YOUR INSTRUCTIONS
The required output is the stretch from the line containing "height: 800px; background:#3b82f6;" through the line containing "-109,7 +109,7 @@" in the records below, unaltered and with no pictures.

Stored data
•••

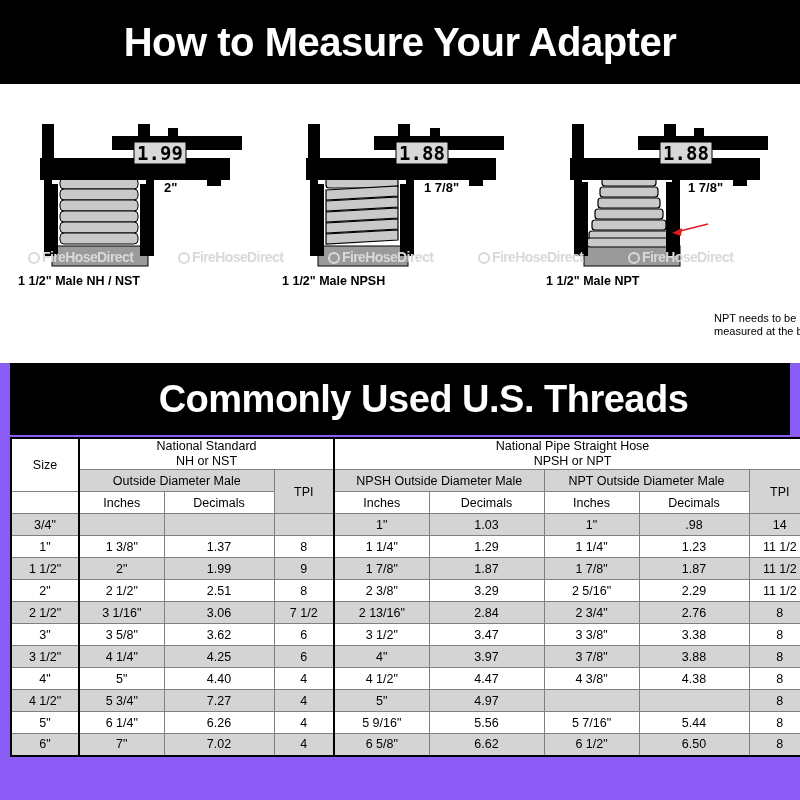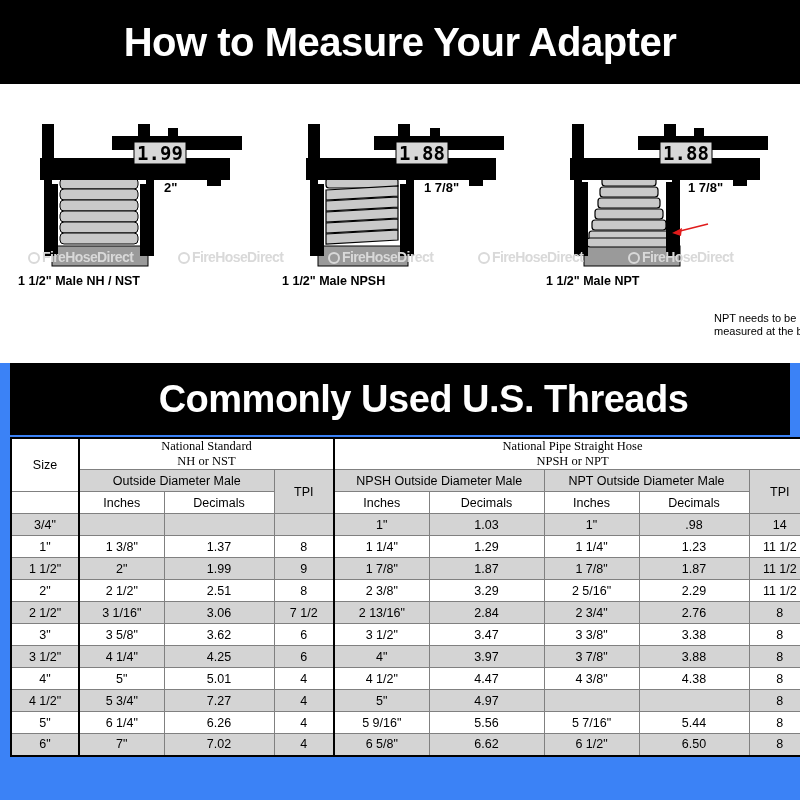--- a/index.html
+++ b/index.html
@@ -9,7 +9,7 @@
     font-family: "Liberation Sans", sans-serif;
     overflow: hidden;
   }
-  #page { position: relative; width: 800px; height: 800px; background:#3b82f6; }
+  #page { position: relative; width: 800px; height: 800px; background:#8b5cf6; }
 
   
   .banner {

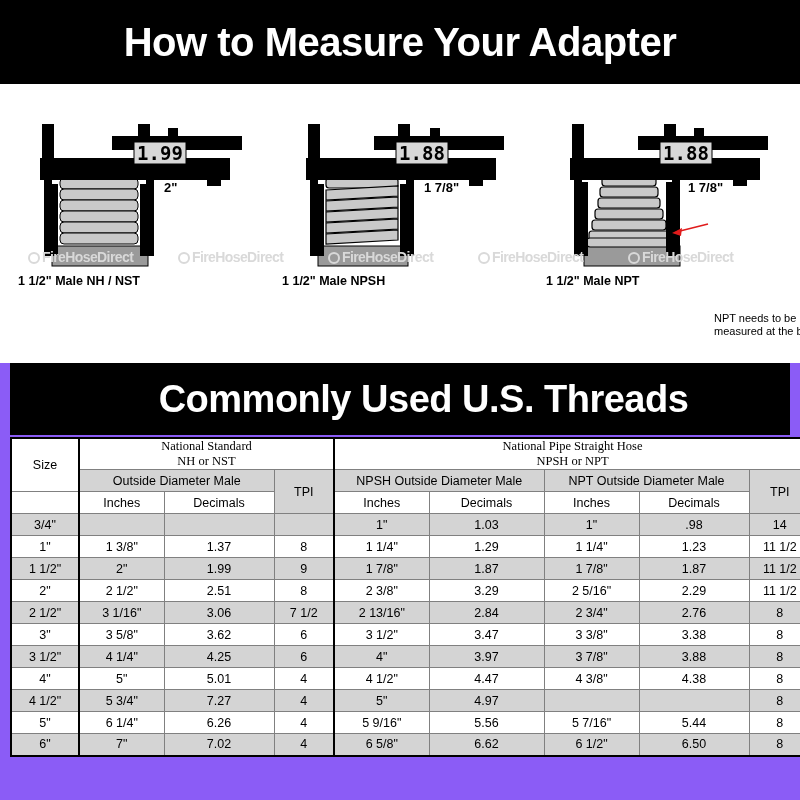--- a/index.html
+++ b/index.html
@@ -109,7 +109,7 @@
   .sep-left { border-left: 2px solid #000 !important; }
   #thread-table { border: 2px solid #000; }
   thead tr:last-child th { border-bottom: 2px solid #000; }
-  .grp-head { height: 40px; line-height: 15px; font-family: Liberation Serif, serif; }
+  .grp-head { height: 40px; line-height: 15px; }
 </style>
 </head>
 <body>

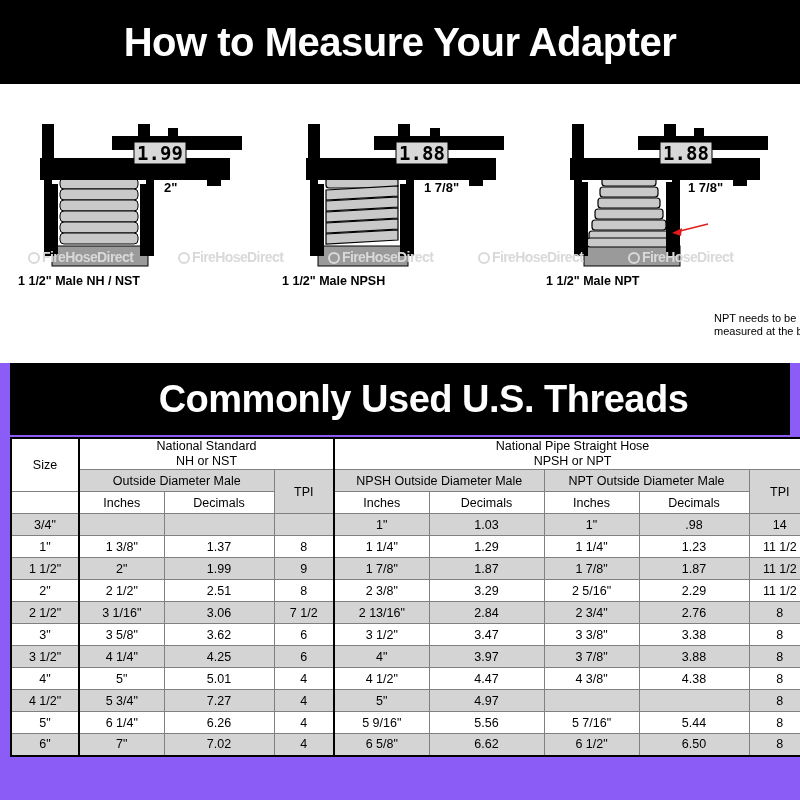--- a/index.html
+++ b/index.html
@@ -358,7 +358,7 @@
         <tr class="row-even">
           <td class="size-cell">4"</td>
           <td>5"</td>
-          <td>5.01</td>
+          <td>4.40</td>
           <td>4</td>
           <td class="sep-left">4 1/2"</td>
           <td>4.47</td>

•••

OUTPUT OF THE TASK
-  #page { position: relative; width: 800px; height: 800px; background:#3b82f6; }
+  #page { position: relative; width: 800px; height: 800px; background:#8b5cf6; }
 
   
   .banner {

--- a/index.html
+++ b/index.html
@@ -109,7 +109,7 @@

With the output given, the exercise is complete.